Dostlar; Erdem, Fatih, Sadik, Yunus


Kamera; Güven

Erdem, Yunus, Sadik-Ganoslar


Kamera; Güven Yunus Goethe'den bir şiir okuyor



TOPRAK ANA-GANOSLAR

 İnsanlığın ilerleyişi, korku ve coşkularıyla buluşması insanı ilgilendiren bütün kültürlere etki etmiştir. Umay olarak, Kibele, Rhea, İsis, Artemis Asya’dan, Afrika’ya, Anadolu’dan, Roma diyarına kadar insanların insanlık yoluna ümit, neşe yoldaş olmuş tanrıçalar…

  Tekirdağ’ın, Trakya’nın ve tüm Türkiye’nin hatta dünya kültürünün bir parçası olan Ganoslar gün yüzüne çıkmaya başladı. Uçmak Paraşütü, günübirlik yürüyüşçeler, piknikçiler derken iç içe geçmiş tepelerin, vadilerin, yaylaların ve hikâyelerin bir arada bulunduğu, denize, gökyüzüne adaçayı, ıhlamur, kekik salan, gün ve gecenin her saati farklı gösterilerin, güzelliklerin yaşandığı bu yere bir kez daha tanıklık etmek için geldik.

 Yunus Usta, Erdem, Fatih aramıza yeni katılan Sadık gün ağarırken bir araya geldik. Yollar, bağ ve bahçeler geçinin kırağını, beyazlığını, soğuğunu taşıyorlar. Gece tanrıçası Niks buz gibi bir havanın solumasını yapmış, görevini şafak tanrıçası Eos’a teslim etmiş; sanatçının ses verdiği sanat şarkısı henüz daha söylenmemiş;

 “ gün çoktan doğdu buralarda” demediğimiz vaktin sınırları içinde Uçmakdere Köyüne ulaştık. Vadinin derinlerine gizlenmiş, ahşabın, taşın, dağın, tepenin, ıhlamurun, adaçayının ve buz gibi suların, yaşlı çınar ağaçlarının diyarı; keşfedilmeyi, göç edenlere bu cennetin cehennem olmadığını sessizce söylüyor.
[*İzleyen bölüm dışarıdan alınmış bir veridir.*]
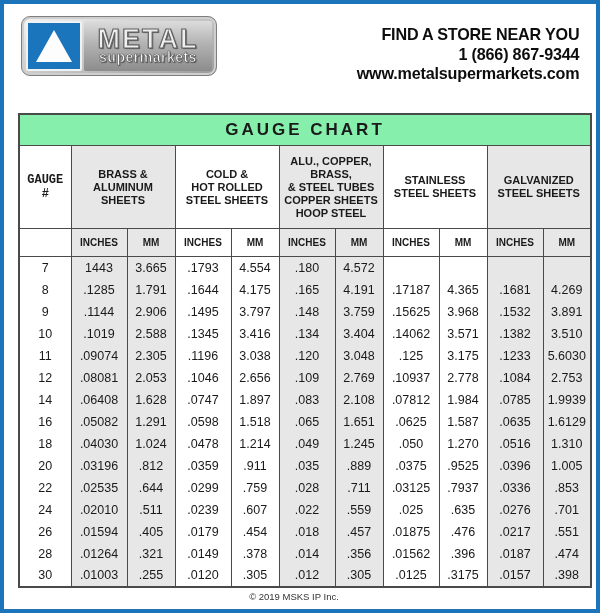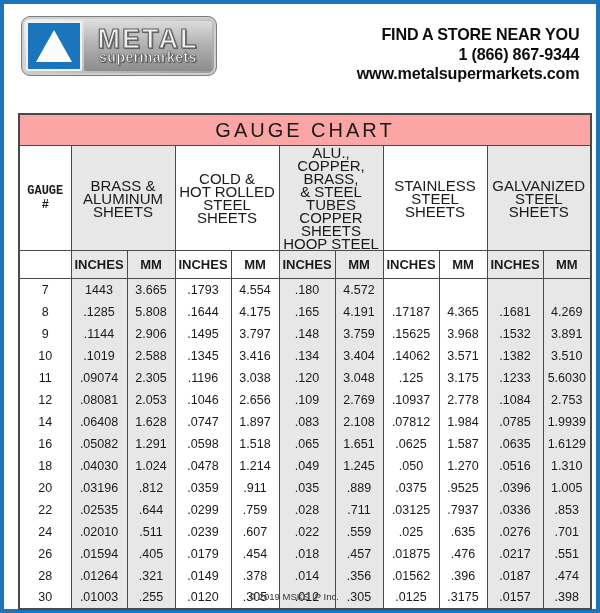--- a/index.html
+++ b/index.html
@@ -58,8 +58,8 @@
     overflow:hidden;vertical-align:middle;
   }
   .title-cell{
-    height:30px;font-size:20px;font-weight:normal;letter-spacing:3px;
-    background:#fca5a5;
+    height:30px;font-size:17px;font-weight:bold;letter-spacing:3px;
+    background:#86efac;
   }
   .gauge-head{
     white-space:pre-line;font-size:12px;line-height:14px;font-weight:600;background:#ffffff;font-family:Liberation Mono, monospace;

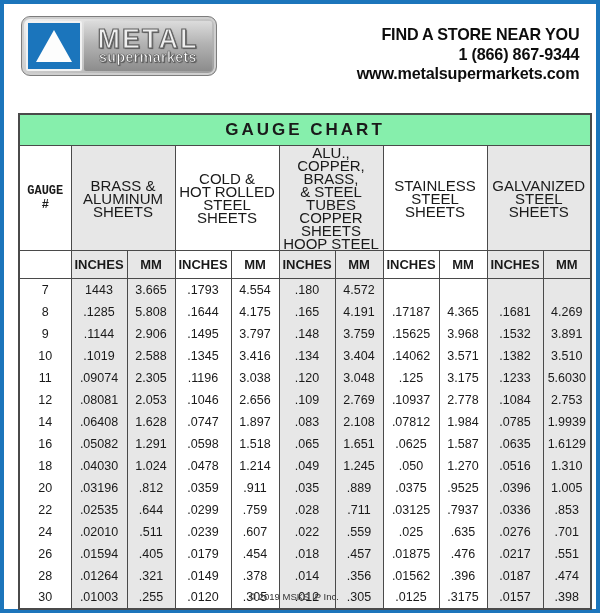--- a/index.html
+++ b/index.html
@@ -65,7 +65,7 @@
     white-space:pre-line;font-size:12px;line-height:14px;font-weight:600;background:#ffffff;font-family:Liberation Mono, monospace;
   }
   .group-h{
-    height:82px;font-size:15px;line-height:13px;font-weight:400;
+    height:82px;font-size:11px;line-height:13px;font-weight:700;
     white-space:pre-line;background:#ffffff;padding:0 1px;
   }
   .unit-h{height:27px;font-size:13px;font-weight:600;background:#ffffff;}

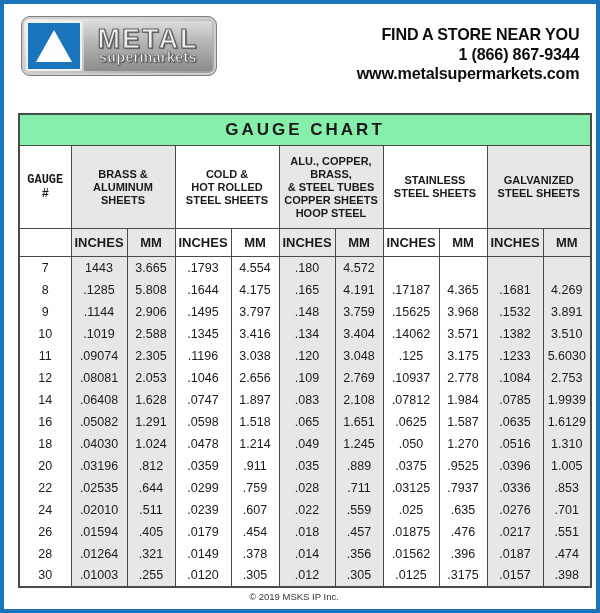--- a/index.html
+++ b/index.html
@@ -68,7 +68,7 @@
     height:82px;font-size:11px;line-height:13px;font-weight:700;
     white-space:pre-line;background:#ffffff;padding:0 1px;
   }
-  .unit-h{height:27px;font-size:13px;font-weight:600;background:#ffffff;}
+  .unit-h{height:27px;font-size:10px;font-weight:600;background:#ffffff;}
   .shade{background:#e7e7e7;}
   tbody tr{height:22px;}
   .gauge-cell,.val{

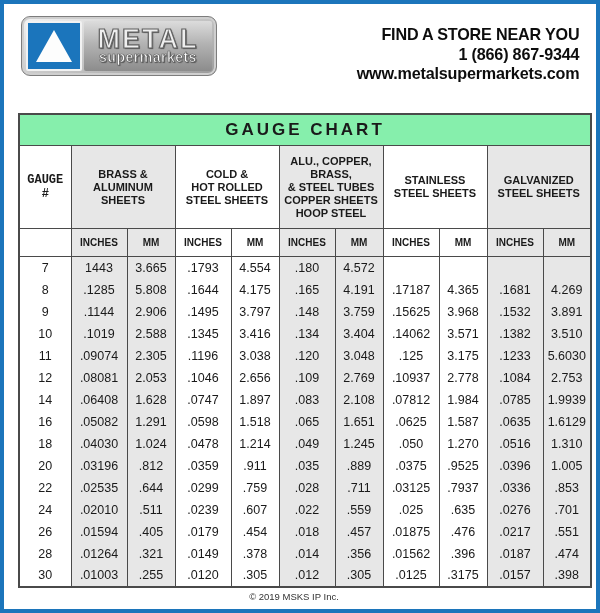--- a/index.html
+++ b/index.html
@@ -171,7 +171,7 @@
         <tr>
           <td class="gauge-cell">8</td>
           <td class="val shade">.1285</td>
-          <td class="val shade">5.808</td>
+          <td class="val shade">1.791</td>
           <td class="val">.1644</td>
           <td class="val">4.175</td>
           <td class="val shade">.165</td>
 Gözlerimiz boşu boşuna kahveci İbrahim’i aradı. İbrahim kahveciliği bırakmış; çayın tadı İbrahim zamanı olmasa da, Uçmakdere’nin vadiler arasında günle doğan yaşam kırıntıları tuvale yansısa, insanı üst çığlığa, huzura, sevince ve zirveye çıkartacak kadar yaşam kokuyor.

  Ganos yürüyüş yolları ahşap tabela işaretleriyle dağcılara hizmet sunmaya başlamış. Ahşap oturaklar dinlenme imkânı sağlıyor. Büyükşehir Belediyesi bu diyara ne kadar uzak kalındıysa, o kadar yakın olmak için çırpınmaya başlamış. Bu sahiplenişin kalıcı olması için, yeryüzüne mucizeler dağıtan evrenin yaşam saçan dünyamızın sabrı, inatçılığı ve kararlılığı gibi kararlı, inatçı, sabırlı insanların Ganoslar turizmine katkı verecek, bu işi zevk, kazanç ikilemiyle yoğuracak herkesin katkı yapacağı zaman; bu zamandır.

  Uçmakdere Köyüne toplanan avcılar sürek avı hazırlığı yapıyorlar. Bollaşan, kıtlıktan kurtulan domuzları azaltmak için, köpekleriyle, silahlarıyla insan çelişkisini, insanın çıkarlarını, yaşamın diğer çıkarlarıyla zıt hale gelince nasıl bir vahşete dönüşeceğinin zaferini taşıyorlardı üzerlerine giydikleri görkemli giysileri, kuşandıkları palaskaları ve anlatacakları bol hikâyeleri olan avcılar.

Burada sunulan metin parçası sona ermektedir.